—¿Estás dispuesto a mandar a tu propia madre a la orca solo por vengar a un alma impura?
Todos los ojos del salón me veían como si yo fuera el malo.
Mi cuerpo temblaba en rabia. Llevaba la camisa manchada de sangre donde había cargado a Alicia hasta la habitación, los puños apretados, el estómago revuelto y el cuerpo hirviendo de coraje.
—Eres una bestia—respondí chillando los dientes.
Mi madre me veía desde la mesa del consejo real, rodeada por los hombres desaliñados que se habían levantado a la carrera cuando los carruajes reales llegaron de urgencia por ellos. John estaba a su derecha y mi padre agonizante a la izquierda, resaltando con el rostro pálido entre los reunidos. Había insistido en estar presente para defender algo que no tenía defensa alguna.
—Lo hice por mi reino.

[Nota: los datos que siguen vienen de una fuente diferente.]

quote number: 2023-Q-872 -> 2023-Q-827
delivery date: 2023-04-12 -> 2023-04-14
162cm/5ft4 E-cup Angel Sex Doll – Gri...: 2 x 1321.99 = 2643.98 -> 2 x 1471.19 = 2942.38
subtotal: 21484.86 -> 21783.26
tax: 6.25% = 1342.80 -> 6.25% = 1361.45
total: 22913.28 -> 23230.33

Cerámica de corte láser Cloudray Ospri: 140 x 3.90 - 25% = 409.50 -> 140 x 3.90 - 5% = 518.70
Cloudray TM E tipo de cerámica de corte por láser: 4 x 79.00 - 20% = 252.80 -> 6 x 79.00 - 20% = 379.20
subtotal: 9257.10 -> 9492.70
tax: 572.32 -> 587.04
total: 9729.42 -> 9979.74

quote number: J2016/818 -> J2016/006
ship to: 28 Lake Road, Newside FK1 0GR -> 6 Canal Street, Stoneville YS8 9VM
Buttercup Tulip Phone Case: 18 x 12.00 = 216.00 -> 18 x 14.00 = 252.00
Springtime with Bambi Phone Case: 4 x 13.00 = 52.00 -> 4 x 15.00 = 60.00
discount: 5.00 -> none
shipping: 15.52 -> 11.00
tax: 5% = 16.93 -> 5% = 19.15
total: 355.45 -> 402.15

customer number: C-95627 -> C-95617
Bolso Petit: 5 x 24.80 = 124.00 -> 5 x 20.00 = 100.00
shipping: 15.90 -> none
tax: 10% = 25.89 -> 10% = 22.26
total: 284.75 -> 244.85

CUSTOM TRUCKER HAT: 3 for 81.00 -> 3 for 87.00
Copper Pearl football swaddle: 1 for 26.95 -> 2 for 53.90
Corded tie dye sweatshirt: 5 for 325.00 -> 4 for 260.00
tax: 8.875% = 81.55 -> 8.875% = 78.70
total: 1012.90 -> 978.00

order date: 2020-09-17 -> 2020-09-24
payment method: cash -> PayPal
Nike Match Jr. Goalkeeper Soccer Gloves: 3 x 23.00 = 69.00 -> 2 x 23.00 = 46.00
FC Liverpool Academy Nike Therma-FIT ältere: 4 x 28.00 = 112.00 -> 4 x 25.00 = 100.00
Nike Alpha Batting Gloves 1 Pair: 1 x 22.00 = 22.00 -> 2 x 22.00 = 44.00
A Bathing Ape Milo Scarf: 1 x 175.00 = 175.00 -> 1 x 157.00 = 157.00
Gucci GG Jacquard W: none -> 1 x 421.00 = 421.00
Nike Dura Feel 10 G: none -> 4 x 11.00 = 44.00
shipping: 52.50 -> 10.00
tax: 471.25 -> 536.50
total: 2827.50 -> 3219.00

Colocarle la corona a tu capricho pasajero sería condenarlo al desastre.
Nadie respondió en su contra.
Seguían mirándome como si estuvieran de su lado.
La rabia crecía dentro de mí.
Comencé a negar llevándome la mano a la frente.
—Alicia es tu reina y esto es considerado un acto de traición a la corona que debe ser pagado con tu vida.
—¡Tu madre solo estaba haciendo lo correcto!—gritó mi padre pero el esfuerzo lo terminó ahogando en una tos incesante. A su lado, un hombre del consejo le ofreció un vaso de agua, pero mi madre lo rechazó sirviéndole su té medicinal.
—Mi madre secuestró y torturó a mi esposa, ¿qué harías tú si la cosa fuera al revés?
John contestó por él:
—Ella fue más que digna para la corona mientras que todos los aquí reunidos sabemos que Alicia no lo es.
—Esto no te incumbe—lo regresé a su lugar—. Alicia se ha ganado el título. Todos en el pueblo la aman, incluso los sirvientes del castillo.
—Eso no es suficiente. Sería como ponerle la corona a un mono y llamarlo rey. Claramente todos lo amarían por sus malabares y espectáculos.
La voz de John resonó en mi cabeza y rompió la poca cordura que me quedaba.
Me abalancé sobre la mesa provocando un estruendo cuando golpee la madera en mi camino para tomarlo del cuello y apretarlo con fuerza.
Los hombres del consejo nunca se habían metido en nuestras discusiones pero en esta ocasión se tomaron el atrevimiento de tocarme para que lo liberara.
Los ojos hipócritas de mi madre me rogaban que lo soltara, mientras mi padre, a su lado, aún luchaba por respirar.
—¡Es suficiente!—intervino Hilarius con un alarido que nos detuvo a todos en seco—. Esto es una vergüenza para cualquier familia, más para una que lleva la corona de una nación.
Aún tenía a John del cuello. Su rostro ya se estaba tornando morado, y los hombres del consejo tiraban hacia atrás de mí para que lo soltara.
—Majestad, arregláremos esto como gentes civilizadas.
Mis dedos de a poco lo fueron dejando libre pero muy dentro de mí algo rogaba que lo asesinara en ese preciso momento sin compasión.